Women’s Day: From Union Halls to Club Stages, Rights and Representation at Stake

Rain slicked the pavement outside a community centre as a cluster of women folded leaflets and passed thermoses between them. It was a small rehearsal of collective work: planning chants, mapping routes, and sharing stories of low pay and impossible workloads. That afternoon, as preparations for women’s day gathered pace, the room felt like a living manifesto of the themes driving this year’s observances — pay, care and the fight for dignity.
What does Women’s Day mean for working-class women?
For many public service workers, the question is immediate and material. UNISON frames the issue bluntly: the gender pay gap averages 12. 8%, with education and health and social care gaps at 17% and 12. 8% respectively. “The gender pay gap means that the average woman works the first 47 days of the year for free, ” the union states, turning an abstract statistic into a daily reality for millions. Women who make up the majority of the public service workforce describe the consequences as stacked — unsafe staffing levels, low pay, discrimination and workloads that stretch beyond endurance.
How are women in music using IWD2026 to be heard?
The conversations at the community centre echoed in other spaces: rehearsal rooms, festival offices and late-night club booths. Women in the music industry are using IWD2026 to surface representation gaps and the barriers that keep talented performers and promoters from progressing. Martha Bolton, Founder & Director of NOT BAD FOR A GIRL, described a pattern she has seen from the start of her career: “After starting my career in the music industry, I noticed that while socially I was surrounded by all of these incredibly talented women, trans people and non-binary people, my colleagues were predominantly cis men. Despite public-facing media campaigns and diversity drives, they still weren’t being given the support and opportunities they needed to make it professionally in music. “
Voices across the scene amplify that point. Caitlin McAllister, Managing Director at Ministry of Sound, Gemma Curtis, co-founder of GemFest, Luna, a social creator with a large following on TikTok, CODA, an artist-composer-vocalist, and Goga Dandy, promoter/DJ with Unhinged Wales, all surface themes of visibility, safe spaces and career pathways. The thread tying these accounts to those in public services is clear: representation matters not only for recognition but for access to work that pays and to conditions that sustain a life.
What actions are unions and organizers calling for?
Organizing — not polite waiting — is presented as the lever of change. UNISON points to gains won by collective action: improvements in pay and conditions, stronger maternity rights, domestic abuse support, more flexible working and equality protections. The union urges broader policy moves as well, including increased access to paid parental leave so caregiving can be shared more fairly, and flags the Employment Rights Act as a step along the road to pay parity while stressing the need for faster, larger reforms.

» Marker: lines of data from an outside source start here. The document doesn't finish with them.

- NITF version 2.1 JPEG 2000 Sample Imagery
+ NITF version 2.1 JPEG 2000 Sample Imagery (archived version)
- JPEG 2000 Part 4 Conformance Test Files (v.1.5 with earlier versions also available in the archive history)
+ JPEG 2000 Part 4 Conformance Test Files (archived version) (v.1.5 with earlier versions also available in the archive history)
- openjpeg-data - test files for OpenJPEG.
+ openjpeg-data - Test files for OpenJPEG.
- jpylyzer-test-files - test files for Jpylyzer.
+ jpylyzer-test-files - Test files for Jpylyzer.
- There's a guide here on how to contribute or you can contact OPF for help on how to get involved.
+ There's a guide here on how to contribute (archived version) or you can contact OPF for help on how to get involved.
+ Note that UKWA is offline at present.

Equality and dignity are also framed as inclusive demands. UNISON states a firm stance in defence of LGBT+ rights and identifies as a trans ally, stressing that discrimination in any form has no place in workplaces. In the cultural sector, organisers and artists are erecting platforms and festivals specifically to lift underrepresented talent, training promoters and creating safer line-ups so that careers can be built on merit rather than tokenism.
Back in the rain-slicked community centre, the women folded leaflets into neat stacks and reviewed phone trees. The plans they made that afternoon were both tactical and aspirational: a petition here, a workplace meeting there, and a commitment to keep organizing. As the city prepared for women’s day marches and events, the small room felt less like an end and more like a hinge — a place where everyday grievances are shaped into demands that could change pay packets, shift care policies and broaden the stages where women are seen and heard.